Again, the lines did not look 1:1 to the ones in the paper. That’s an issue for next week however :). For now, I worked on prettying up my graphs to roughly match the paper by changing the axis labels and adding a title, and then by placing them side by side using the gridExtra package.

library(gridExtra)

plotA <- ggplot(dataA, aes(religiosity, claimpercent, color = cond)) +
  geom_smooth(method = "lm", se = FALSE) + #method = "lm" creates a straight line of best fit
  theme_light() + #Gives white background to plot
  theme(panel.grid.major = element_blank(), panel.grid.minor = element_blank()) + #Removes gridlines from plot
  coord_cartesian(ylim = c(0, 50)) + #Sets y limit to 50
  labs(x = "Religiosity", y = "Percentage claimed", title = "Condition*Religiosity") + #axis labels and title
  theme(plot.title = element_text(hjust = 0.5), legend.position = "none")  #centres title text and removes legend
  


plotB <- ggplot(dataA, aes(ritual, claimpercent, color = cond)) +
  geom_smooth(method = "lm", se = FALSE) +
  theme_light() +
  theme(panel.grid.major = element_blank(), panel.grid.minor = element_blank()) +
  coord_cartesian(ylim = c(0, 50)) +
  labs(x = "Ritual frequency", y = "Percentage claimed", title = "Condition*Ritual frequency") +
  theme(plot.title = element_text(hjust = 0.5), legend.position = "none")

plotC <- ggplot(dataA, aes(affil, claimpercent, color = cond)) +
  stat_smooth(method = "lm", se = FALSE) +
  theme_light() +
  theme(panel.grid.major = element_blank(), panel.grid.minor = element_blank()) +
  coord_cartesian(ylim = c(0, 50), xlim = c(0, 1)) +
  scale_x_discrete(limits = c(0, 1)) +
  labs(x = "Religious affiliation", y = "Percentage claimed", title = "Condition*Religious affiliation") +
  theme(plot.title = element_text(hjust = 0.5)) 

grid.arrange(plotA, plotB, plotC, ncol = 3)

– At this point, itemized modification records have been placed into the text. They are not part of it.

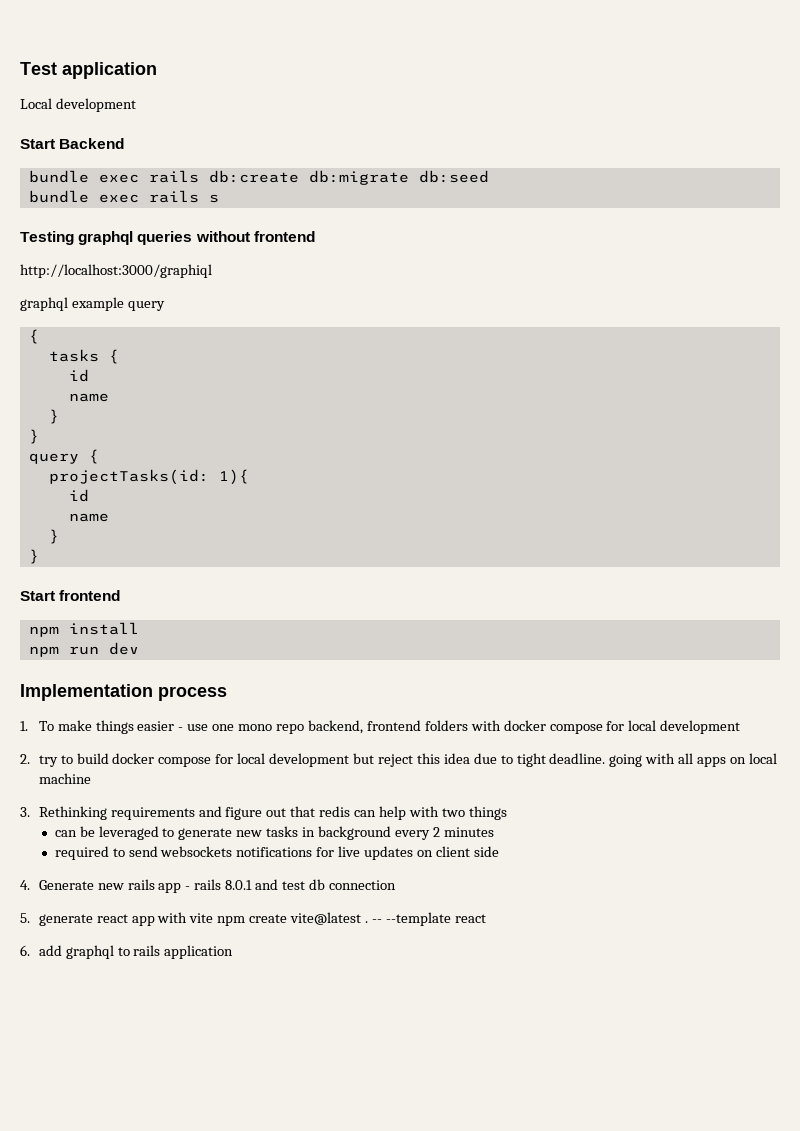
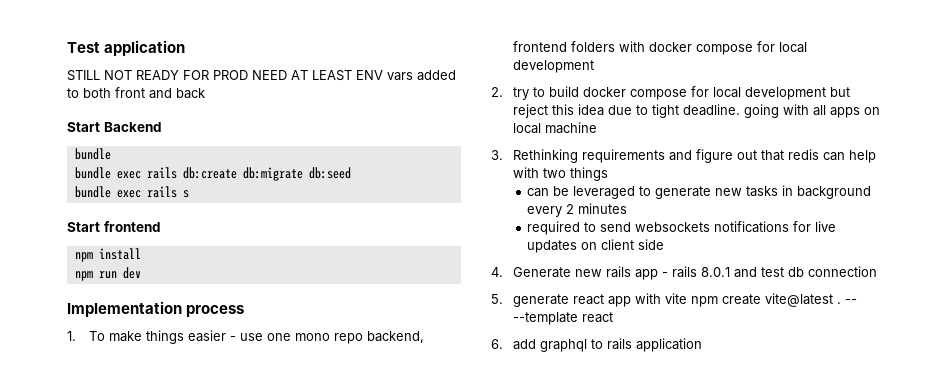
- Local development
+ STILL NOT READY FOR PROD NEED AT LEAST ENV vars added to both front and back
  Start Backend
+ bundle
- Testing graphql queries without frontend
- http://localhost:3000/graphiql
- graphql example query
- {
- tasks {
- id
- name
- }
- }
- query {
- projectTasks(id: 1){
- id
- name
- }
- }

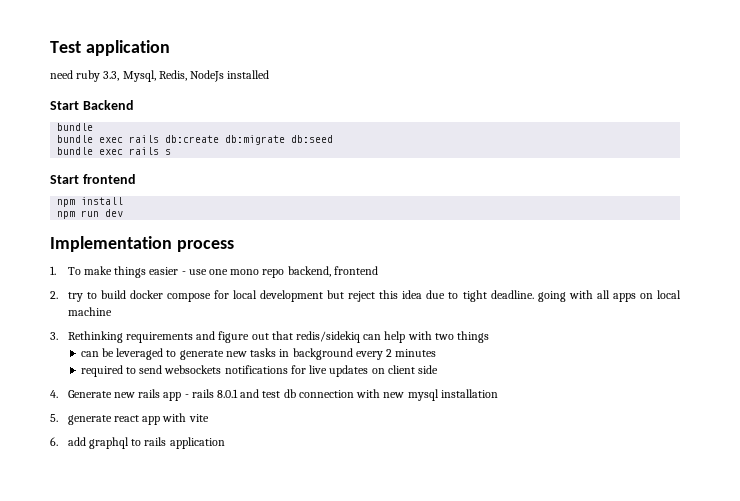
- STILL NOT READY FOR PROD NEED AT LEAST ENV vars added to both front and back
+ need ruby 3.3, Mysql, Redis, NodeJs installed
- 1. To make things easier - use one mono repo backend, frontend folders with docker compose for local development
+ 1. To make things easier - use one mono repo backend, frontend
- 3. Rethinking requirements and figure out that redis can help with two things
+ 3. Rethinking requirements and figure out that redis/sidekiq can help with two things
- 4. Generate new rails app - rails 8.0.1 and test db connection
+ 4. Generate new rails app - rails 8.0.1 and test db connection with new mysql installation
- 5. generate react app with vite npm create vite@latest . -- --template react
+ 5. generate react app with vite

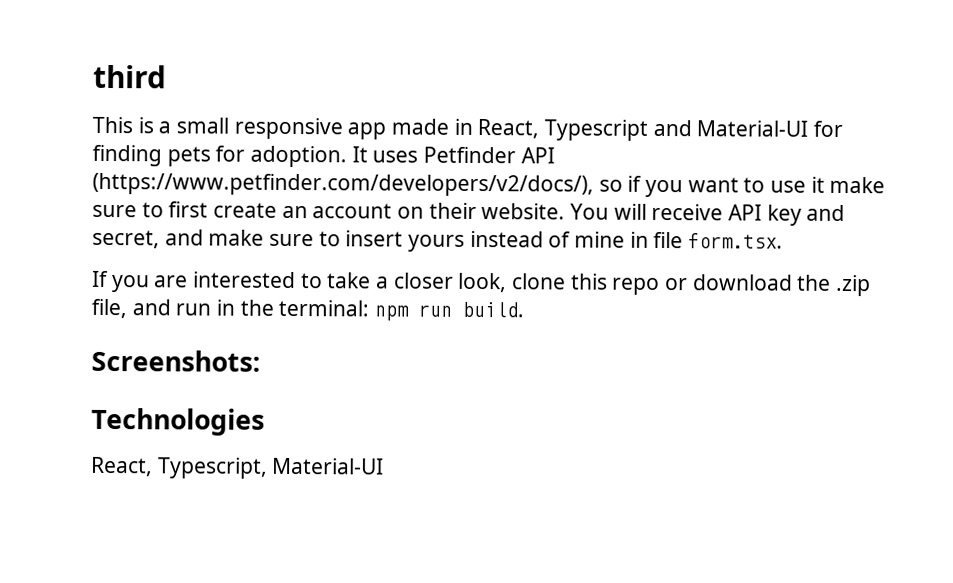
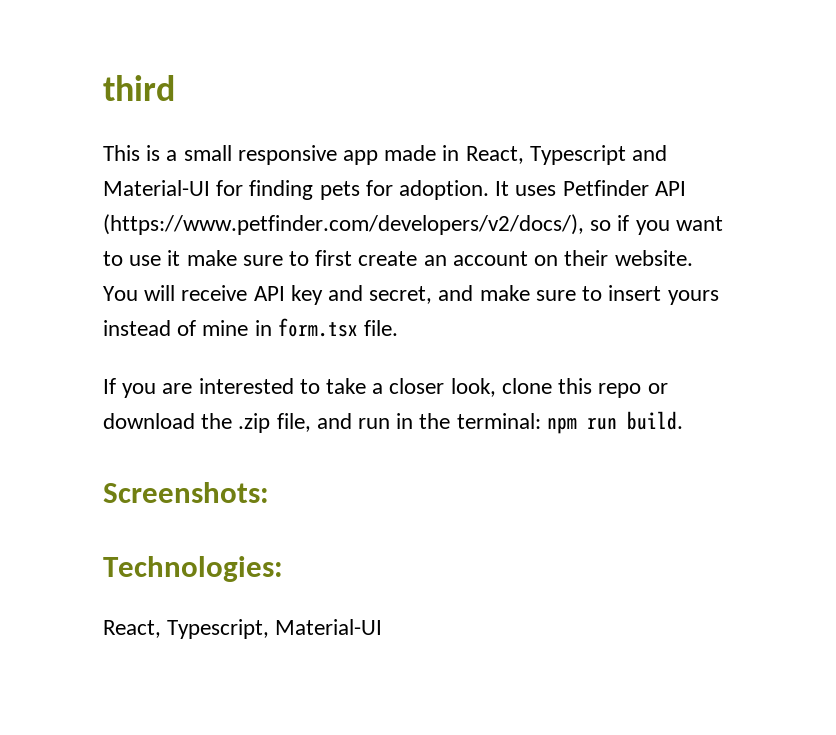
- You will receive API key and secret, and make sure to insert yours instead of mine in file form.tsx.
+ You will receive API key and secret, and make sure to insert yours instead of mine in form.tsx file.
- Technologies
+ Technologies:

What are the goals for next week?

Next week I will work on the formatting as there are still a few kinks to iron out, but I am fairly happy with where it’s at already. The biggest issue I need to work on is figuring out why the data points are different from the paper. I also need to check in on my group mates to make sure they are making good progress, however Github makes this easy and they have been making consistent progress so far.